Supplied records Start Marker

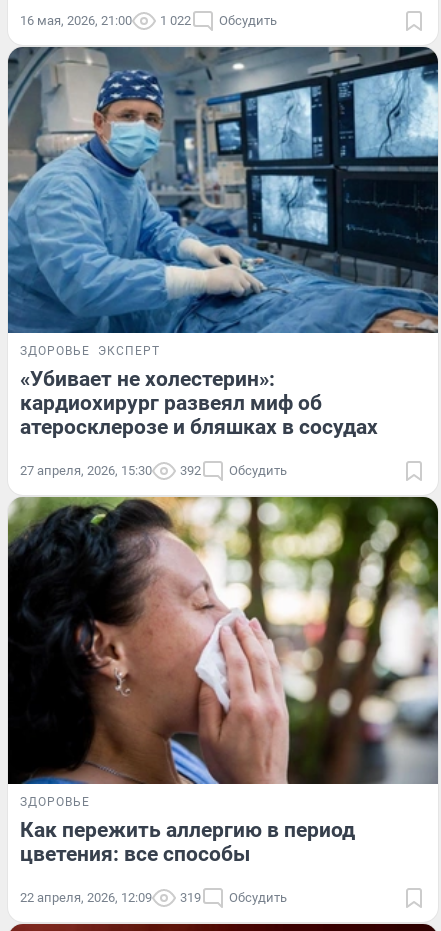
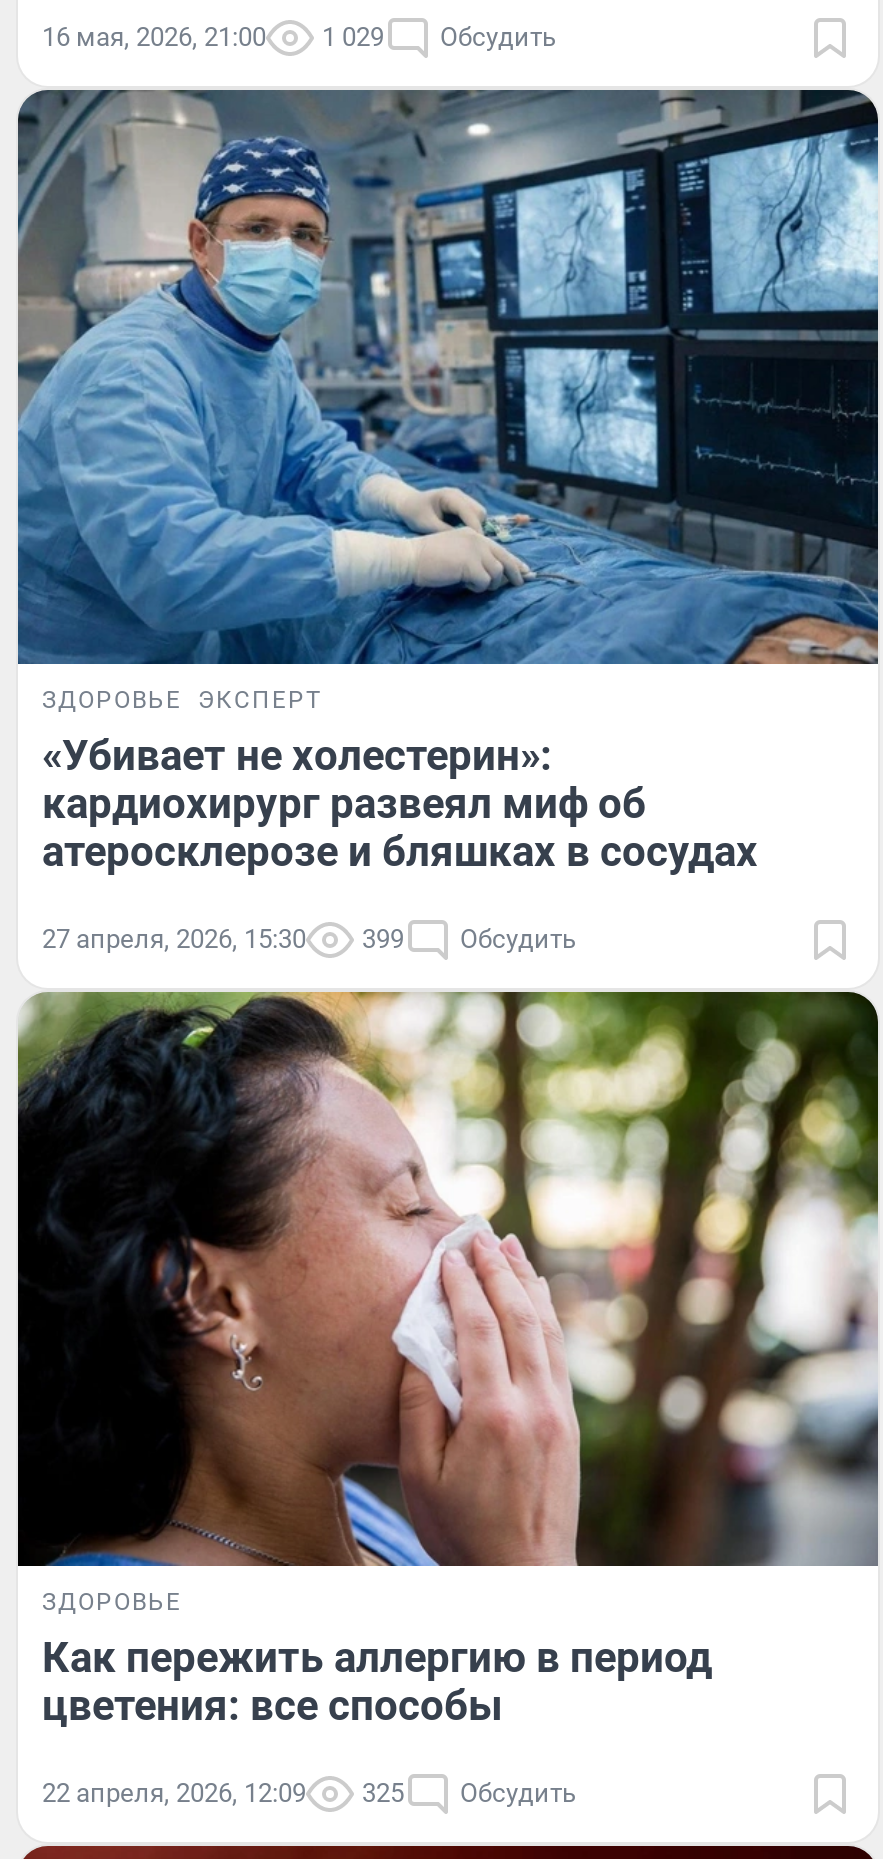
- 16 мая, 2026, 21:00 1 022 Обсудить
+ 16 мая, 2026, 21:00 1 029 Обсудить

- 27 апреля, 2026, 15:30 392 Обсудить
+ 27 апреля, 2026, 15:30 399 Обсудить

- 22 апреля, 2026, 12:09 319 Обсудить
+ 22 апреля, 2026, 12:09 325 Обсудить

Supplied records End Marker

Problem:
Your reply should be nothing but the lines from the one containing "1 029 Обсудить" through the last line above, copied exactly; please include both ends.

Answer for this exercise:
+ 16 мая, 2026, 21:00 1 029 Обсудить

- 27 апреля, 2026, 15:30 392 Обсудить
+ 27 апреля, 2026, 15:30 399 Обсудить

- 22 апреля, 2026, 12:09 319 Обсудить
+ 22 апреля, 2026, 12:09 325 Обсудить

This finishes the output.